Three men book into a busy ski lodge
So they have to share a bed. Man on the right wakes up and says, "I had this vivid dream of getting a hand job." Man on the left wakes and says, "I had the same dream." Man in the middle wakes and says, "That's funny. I dreamt I was skiing!"
My lesbian neighbors asked me what I wanted for my birthday. They gave me a Rolex.
I think they misunderstood me when I said I wanna watch.
What's the difference between North Korea and Ubisoft?
North Korea didn't fuck up as many launches as Ubisoft
*NSFW-ish* Two nuns
Two nun's are crossing the road when a vampire jumps out.
Nun 1 turns to Nun 2 and says "Quick, show him your cross"
Nun 2 turns to the Vampire and says "Oi, Fuck off!"
I witnessed my shoelaces fight today...
It was a tie...
Swinger
I like to tell people my wife was a bit of a swinger back in the day.
Sounds so much better than saying she hung herself.
If I had a dollar every time I didn't know what was going on
I would be like, why am I getting all this free money?
If Jesus was real they wouldn't call it the crucifixion...
They would call it crucifact.
What’s the difference between Dubai and Abu Dhabi?
People from Dubai don’t like the Flinstones, people from Abu Dhabi do.
What is a dyslexic person's preferred alternative energy source?
It's unclear
Whats the difference between a amateur thief and a professional thief?
An amateur thief says, "Give me all your money!"
A professional thief says, "Sign here please.."
I recently bought my pet duck a mask, to protect it from corona virus...
It’s nothing flashy, but it fits the bill
"Have you not got a girlfriend?"
"No dad."
"Do you think you will ever get a girlfriend?
"No dad, not at all."
"Are you gay?"
"No dad, and will you please fuck off with your lesbian fantasies."
What's the difference between being hungry and horny?
Where you put the cucumber.
I don't understand why some people use fractions instead of decimals
It's pointless.
As an American, I see a lot of jokes here saying that America is the dumbest country.

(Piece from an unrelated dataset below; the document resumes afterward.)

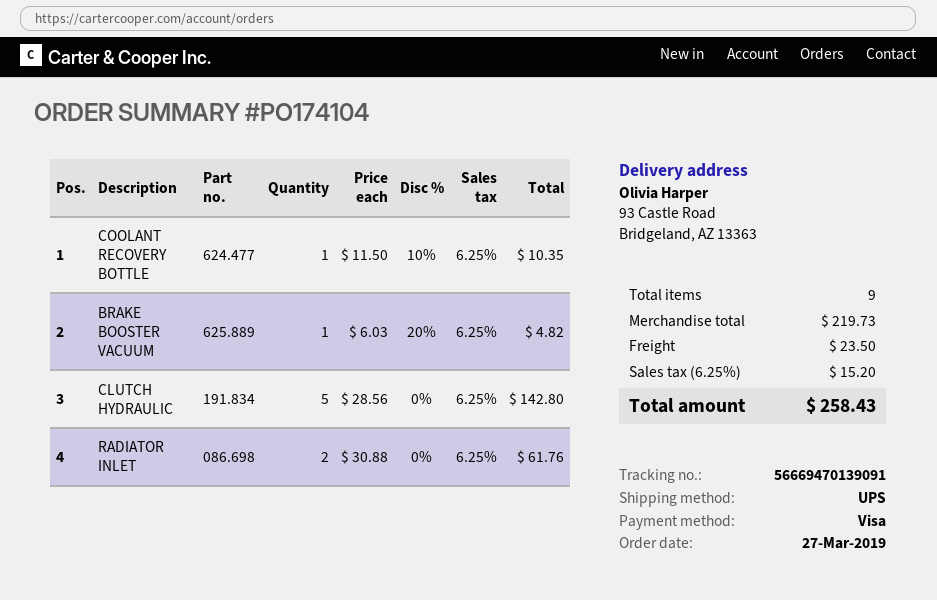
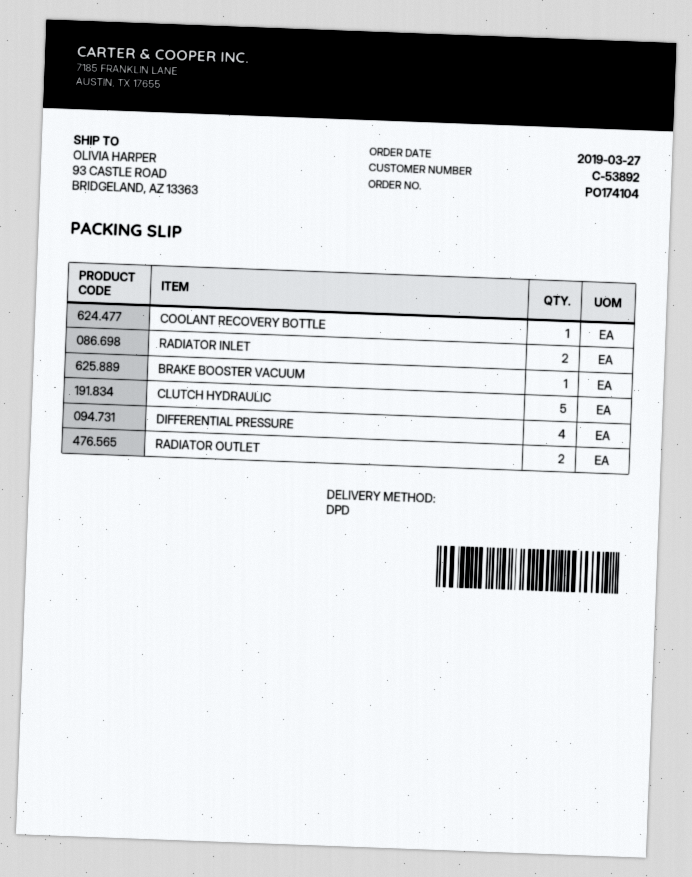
shipping method: UPS -> DPD
DIFFERENTIAL PRESSURE: none -> 4
RADIATOR OUTLET: none -> 2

It's ridiculous and unfair.
Personally, I think Europe is the stupidest country.
What i If told you:
You read the title wrong.
How many dead lawyers does it take to change a lightbulb?
More than 6, because my attic is still dark. Very dark.
Before you criticize someone, you should walk a mile in their shoes.
That way, when you criticize them, you’re a mile away and you have their shoes.
Boy: Hey wanna see a movie with me tonight?
Girl: I have a boyfriend.
Boy: and i have a math test tomorrow.
Girl: What does that have to do with anything?
Boy: I thought we were listing things we were going to cheat on.